Meta has apparently given up on the metaverse – for now

Meta has finally given up on the metaverse – for now
Image credit: Meta

ITEM: There’s increasing evidence that Meta Platforms chief Mark Zuckerberg has given up on the metaverse – at least for now. And really, no one should be surprised.

Reports have popped up over the last month or so indicating that Zuckerberg – who was so convinced that the metaverse was the Next Big Thing that he changed his company’s name to reflect it – has come to realize that the Next Big Thing is in fact generative AI and large language models (LLMs).

At the end of February, Zuckerberg announced that Meta created a new product group to accelerate its work in generative AI. Given that this news came after Reality Labs (Meta’s metaverse division) lost $24 billion in two years, The Street took this to mean that Zuckerberg was quietly burying his metaverse plan in favor of focusing on generative AI.

Earlier this month, Futurism drew a similar conclusion after Meta CTO Andrew Bosworth told Nikkei Asia that the generative AI group was “very busy” and “probably the area that I’m spending the most time [in], as well as Mark Zuckerberg and [Chief Product Officer] Chris Cox.”

No longer putting the ‘Meta’ in ‘metaverse’

In neither case has Zuckerberg officially announced the end of his metaverse quest. And it’s certainly possible for Meta to work on both the metaverse and generative AI. Indeed, Meta has been working on AI for quite some time now alongside its metaverse ambitions. (For the record, its LLM “LLaMa” – which leaked onto 4chan last month – is said to be pretty good.)

Also, Bosworth did mention to Nikkei Asia that Meta’s AI development will inevitably be implemented in its metaverse efforts by, say, using LLMs to generate 3D worlds more easily. So it may not be the case that Meta has dropped the metaverse completely. It certainly isn’t giving up on virtual reality.

But according to an article from The Information last week, Meta has stopped mentioning the metaverse to its advertisers completely. The company is now pitching AI tools instead (and also Reels, its version of TikTok).

So it would seem that Zuckerberg has finally realized that the metaverse is much further away than it looks – or at least far enough away that investors and advertisers aren’t going to throw lots of money at it right now. Which is why big names like Microsoft and Disney have already given up on the metaverse. Chinese players like Tencent and Bytedance are reportedly doing likewise.

What this means for 5G telcos

So what does this mean for telcos that were banking on the metaverse as a big driver for 5G demand?

Not a lot, probably – as long as it wasn’t all they were banking on. The metaverse may have stalled, but AR and VR (which were key metaverse ingredients) are alive and (mostly) well in areas like games and enterprise training apps. It’s debatable how much revenue telcos can realistically make from such services – I’m just saying the metaverse bubble bust probably won’t make much difference in that regard.

I mean, if we’re going to be honest with ourselves, the metaverse was always something of a pipe dream. Silicon Valley people have been talking up virtual-reality futures for decades. Howard Rheingold’s seminal book Virtual Reality was published in 1991, and despite the leaps in VR tech since then (as well as necessary components like compute power, storage and broadband connectivity), we’re still nowhere close to living in our computers as digital avatars.

We can still have a metaverse

That doesn’t mean it’s impossible, of course. But the metaverse has always been a lofty vision of what the internet could be at some unspecified point that is so far in the future that no one – not even Zuckerberg – really knows what it’s going to look like when it arrives in any recognizable form. To be fair, Zuckerberg has said as much – he always saw the metaverse as a long-term vision for which the groundwork needed to be laid now.

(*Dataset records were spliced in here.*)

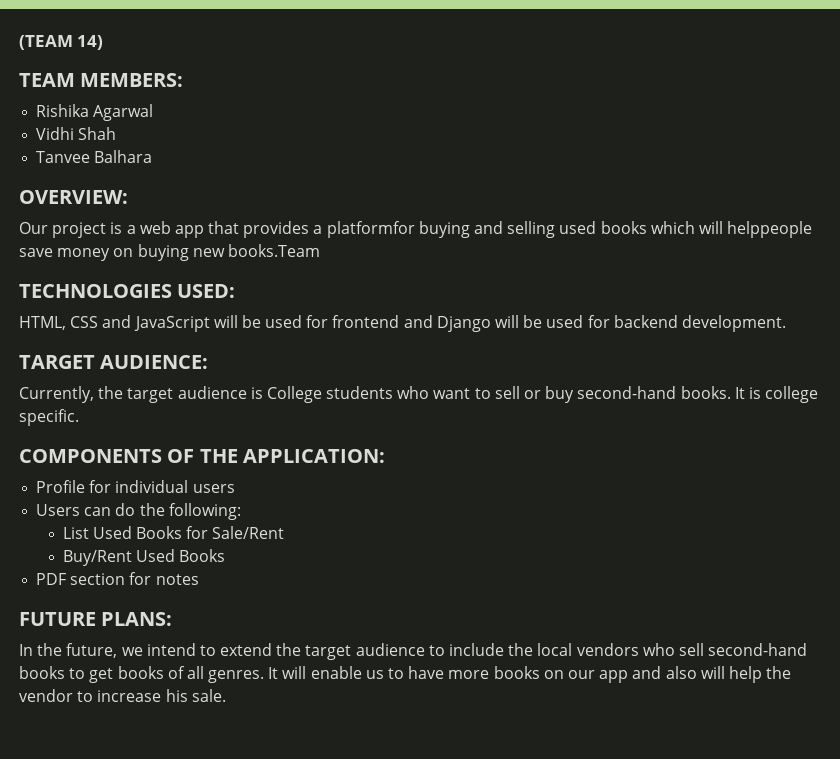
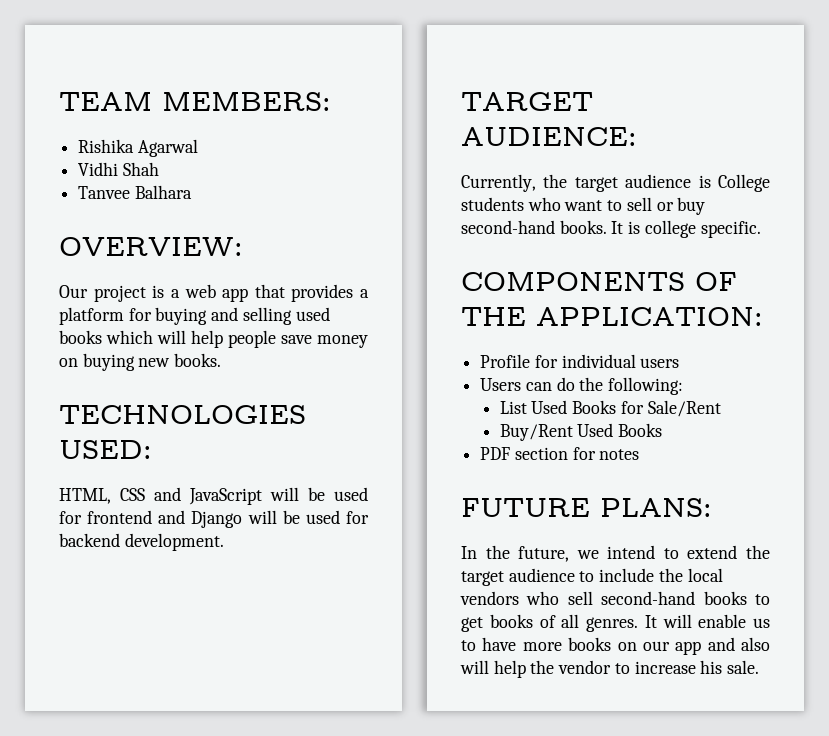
[19,35,104,50] (TEAM 14) // -> (59, 101) none
[326,221,415,238] platformfor -> [59,307,152,325] platform for
[727,221,813,238] helppeople -> [191,330,276,348] help people
[227,244,320,257] books.Team -> [174,353,222,367] books.

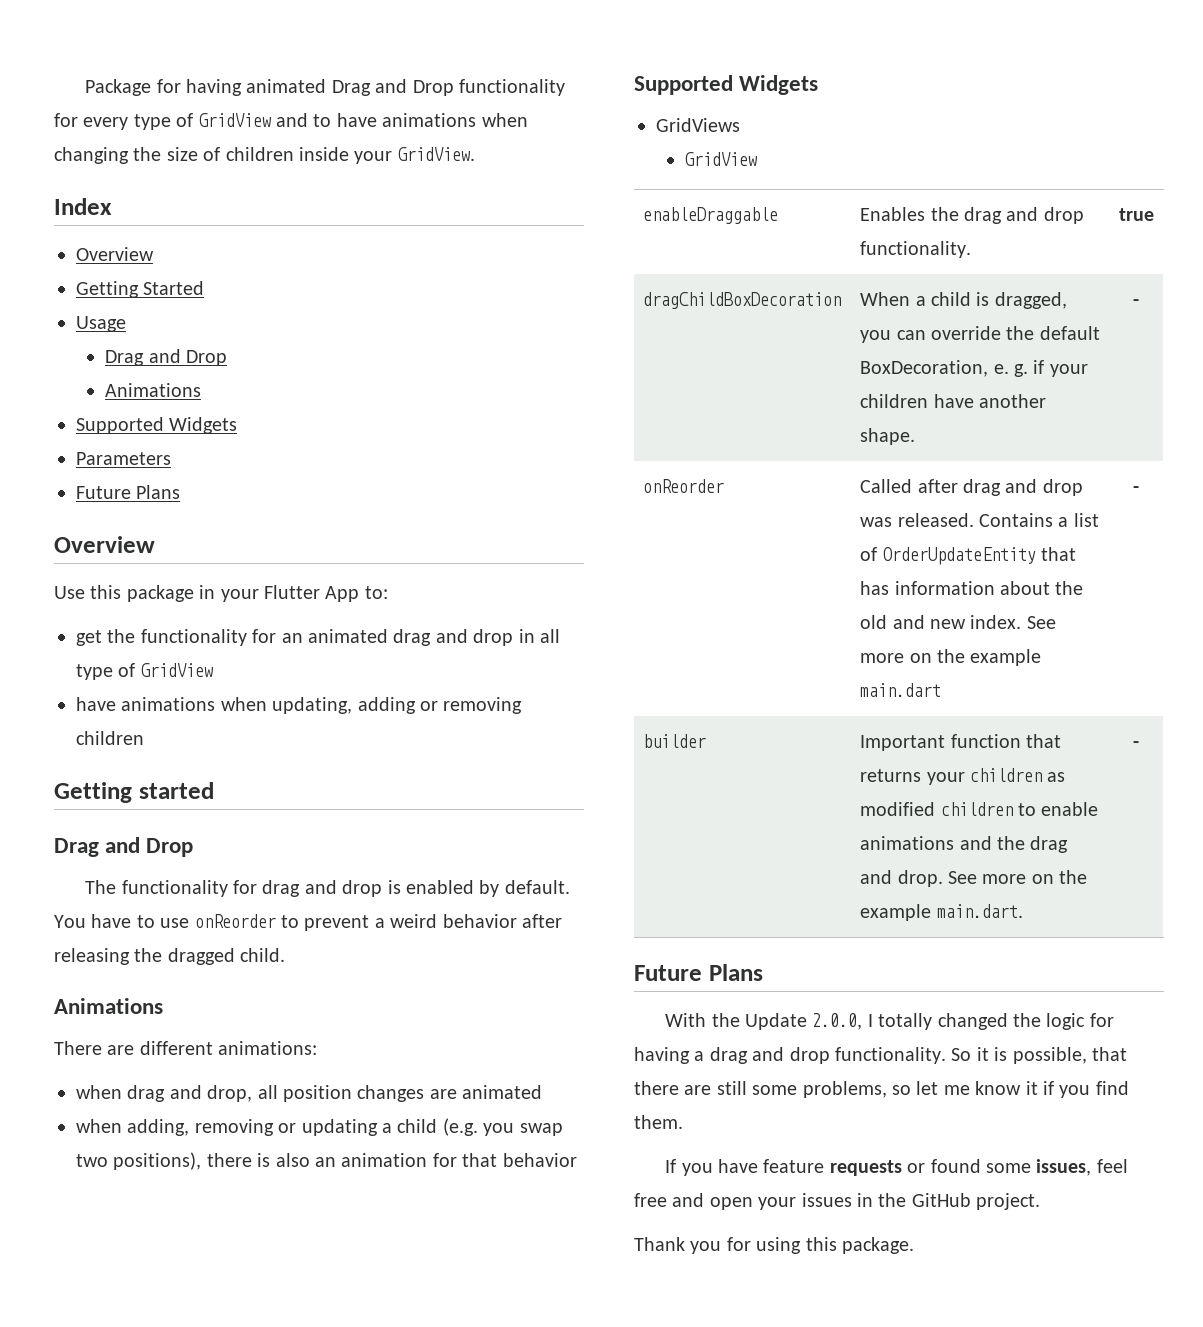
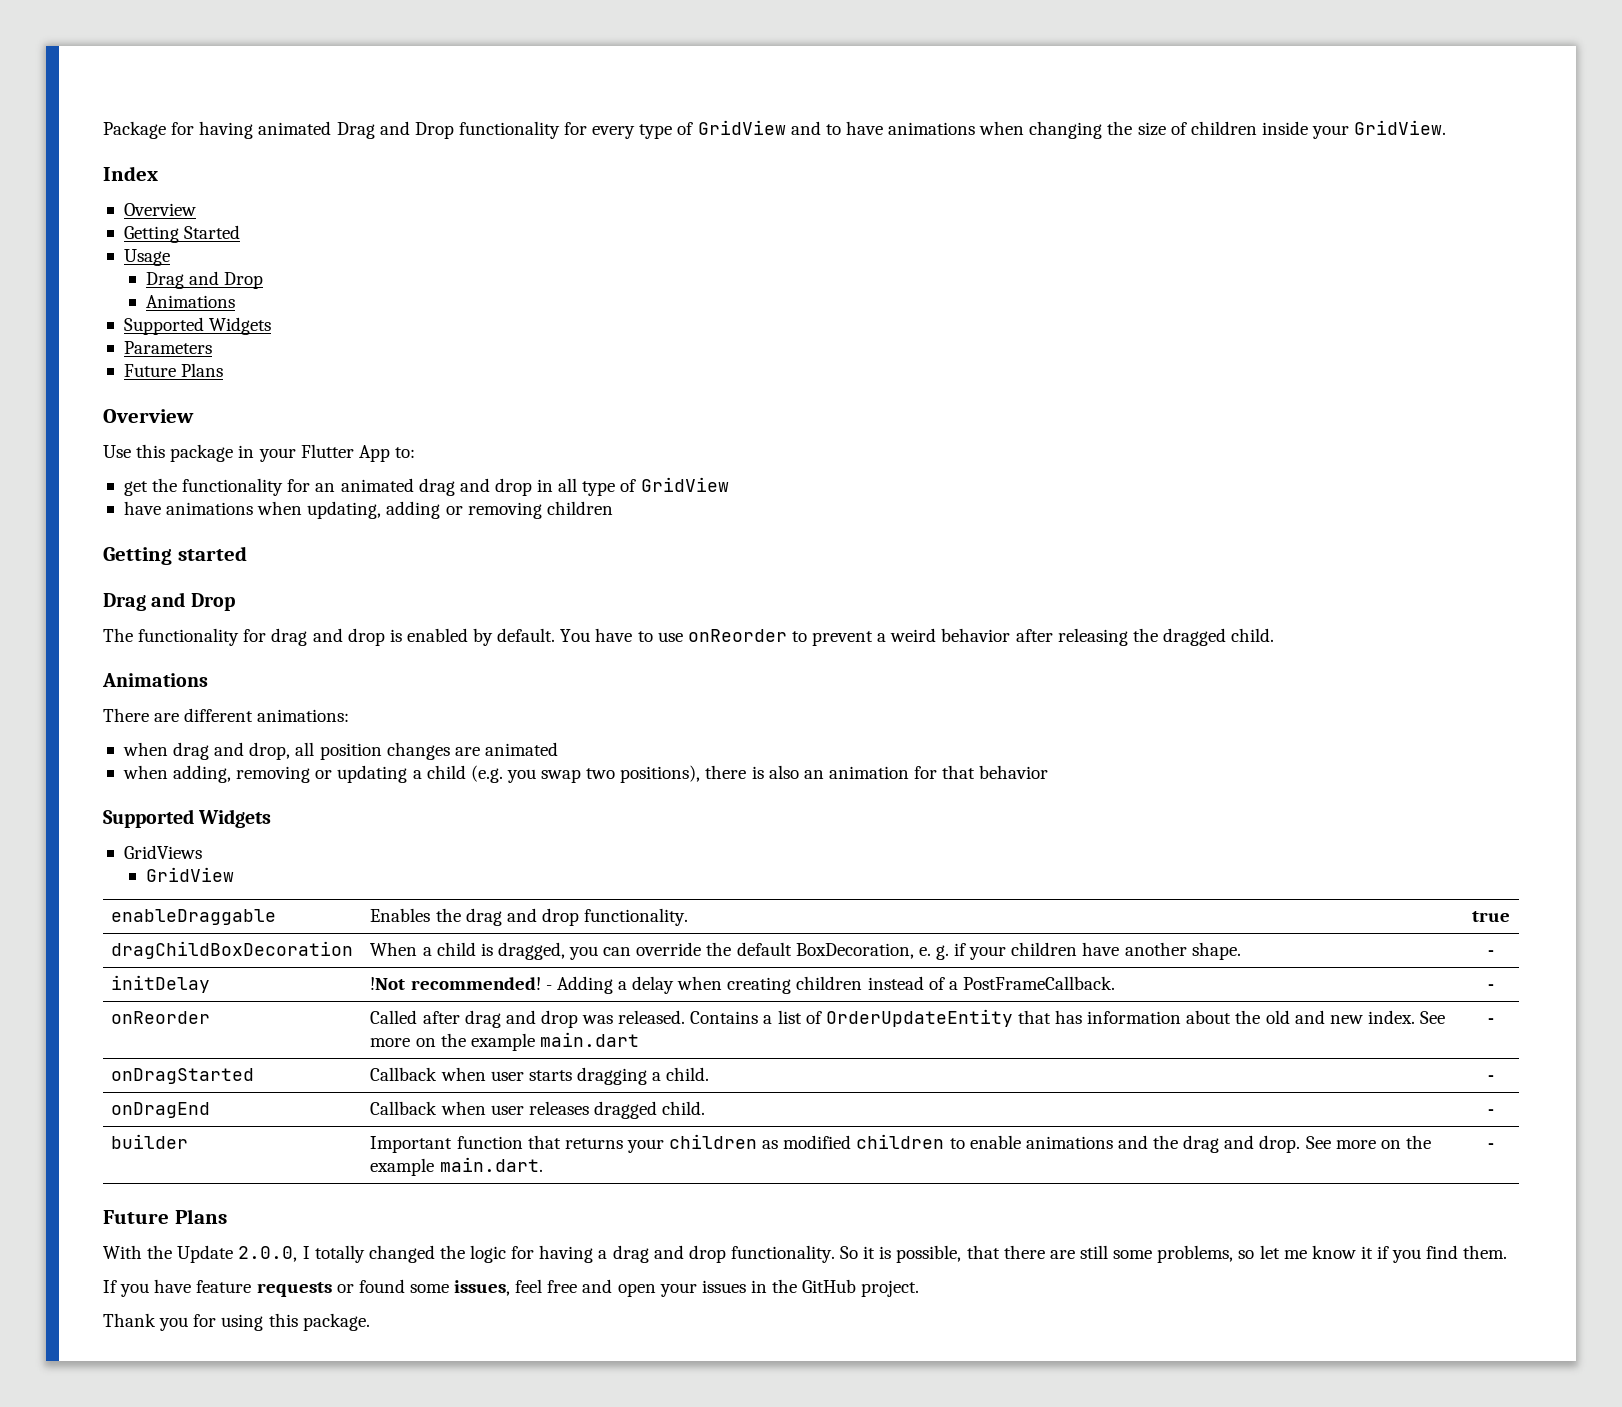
(1139, 302) none -> [111,975,211,993] [370,976,1115,994] [1487,984,1494,990] // initDelay | !Not recommended! - Adding a delay when creating children instead of a PostFrameCallback. | -
(1139, 489) none -> [111,1068,255,1084] [370,1067,710,1085] [1487,1075,1494,1081] [111,1102,211,1118] [370,1101,706,1119] [1487,1109,1494,1115] // onDragStarted | Callback when user starts dragging a child. | - // onDragEnd | Callback when user releases dragged child. | -

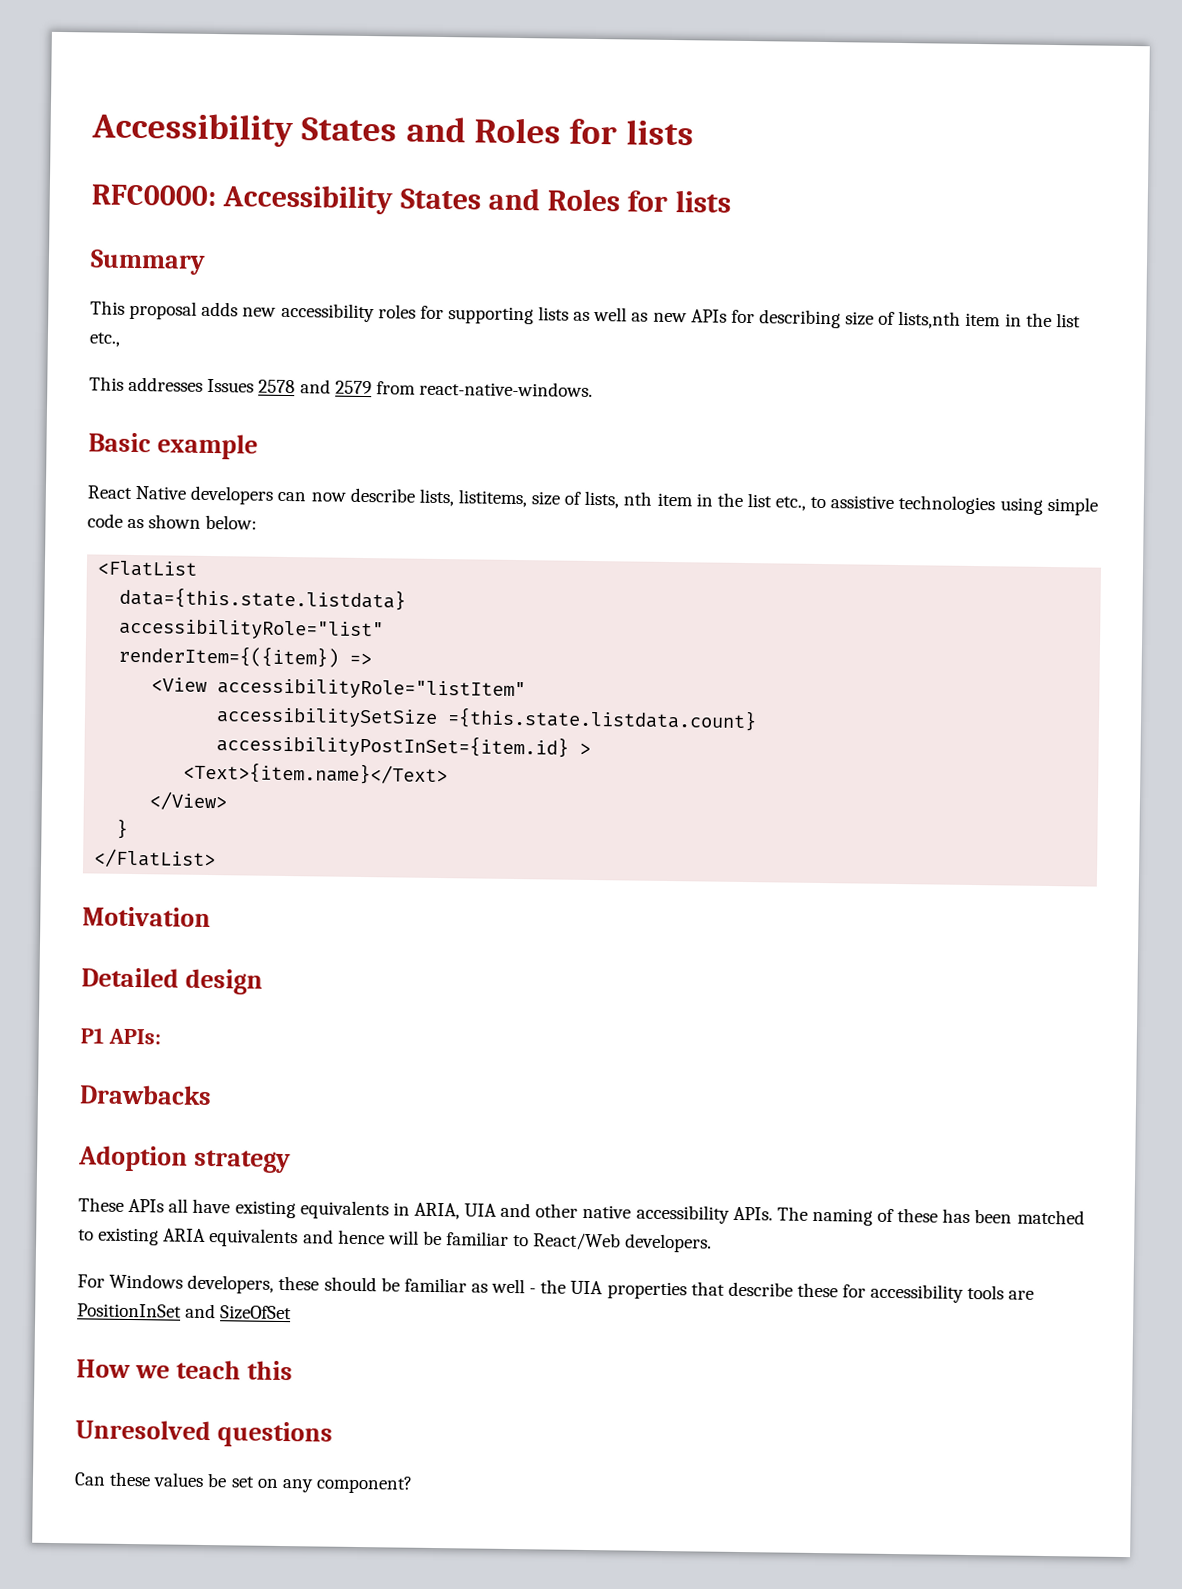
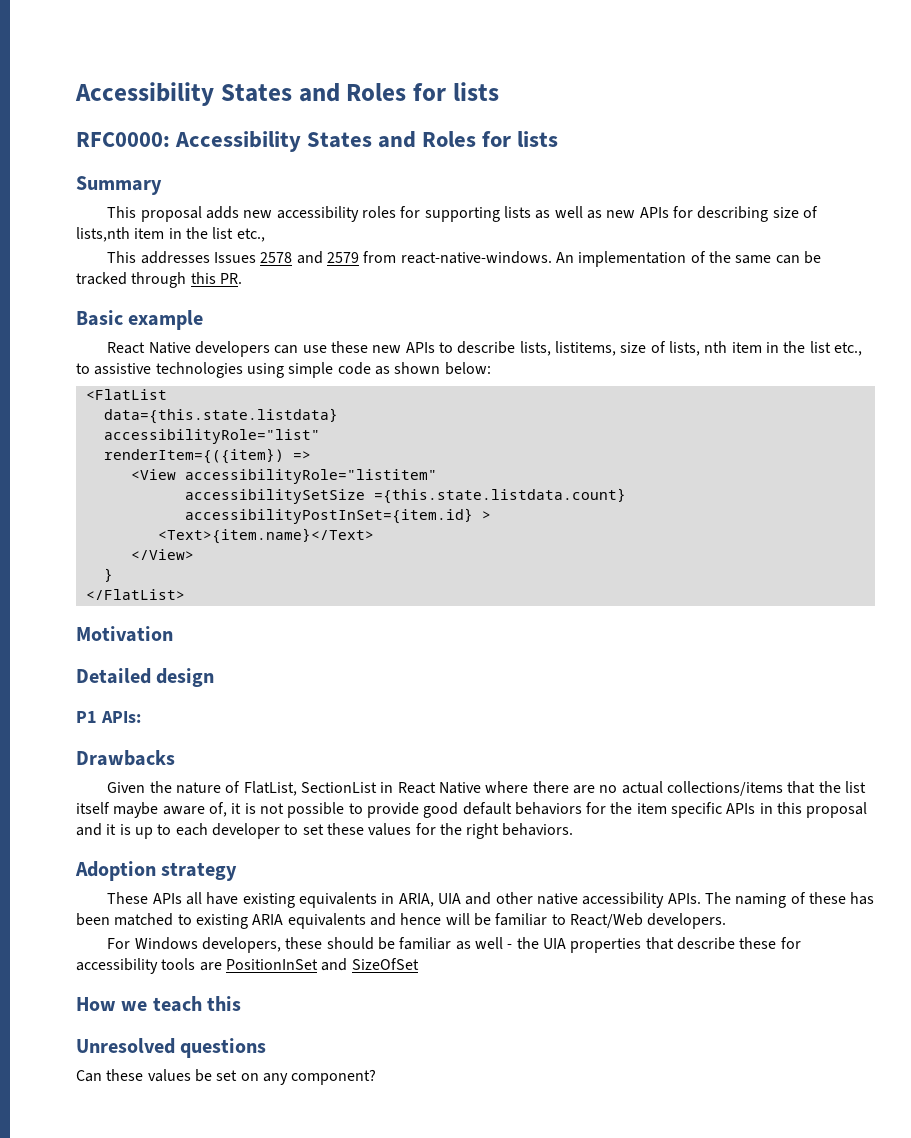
(593, 388) none -> [556,251,821,267] [76,272,242,288] An implementation of the same can be tracked through this PR.
[310,492,346,502] now -> [302,341,454,353] use these new APIs to
[217,678,527,701] accessibilityRole="listItem" -> [184,469,437,484] accessibilityRole="listitem"
(212, 1095) none -> [107,781,866,796] [76,802,868,818] [76,823,574,839] // Given the nature of FlatList, SectionList in React Native where there are no actual collections/items that the list itself maybe aware of, it is not possible to provide good default behaviors for the item specific APIs in this proposal and it is up to each developer to set these values for the right behaviors.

Only it turns out laying the groundwork isn’t profitable in the short term, and at a time when tech companies are laying people off, I suppose the short term matters. And the rapid evolution of generative AI ticks a lot more investor boxes in that regard.

Whether there’s real short-term money in generative AI is another question. I think it’s overhyped too, but it’s undoubtedly a game-changing technology that will shape whatever the internet evolves into next – possibly the metaverse, possibly something else.

And yes, I do still think a metaverse of some kind could happen in some form or other. It never truly depended on a Meta Platforms to happen. I think it will happen more organically as the various elements evolve, including Web 3, blockchains, crypto or whatever. And the end result is likely to bear little resemblance to what we think it will be. Maybe there’ll be money in it then. Maybe not.

Anyway, I agree with those who say the metaverse isn’t dead … if only because it was never really alive to begin with.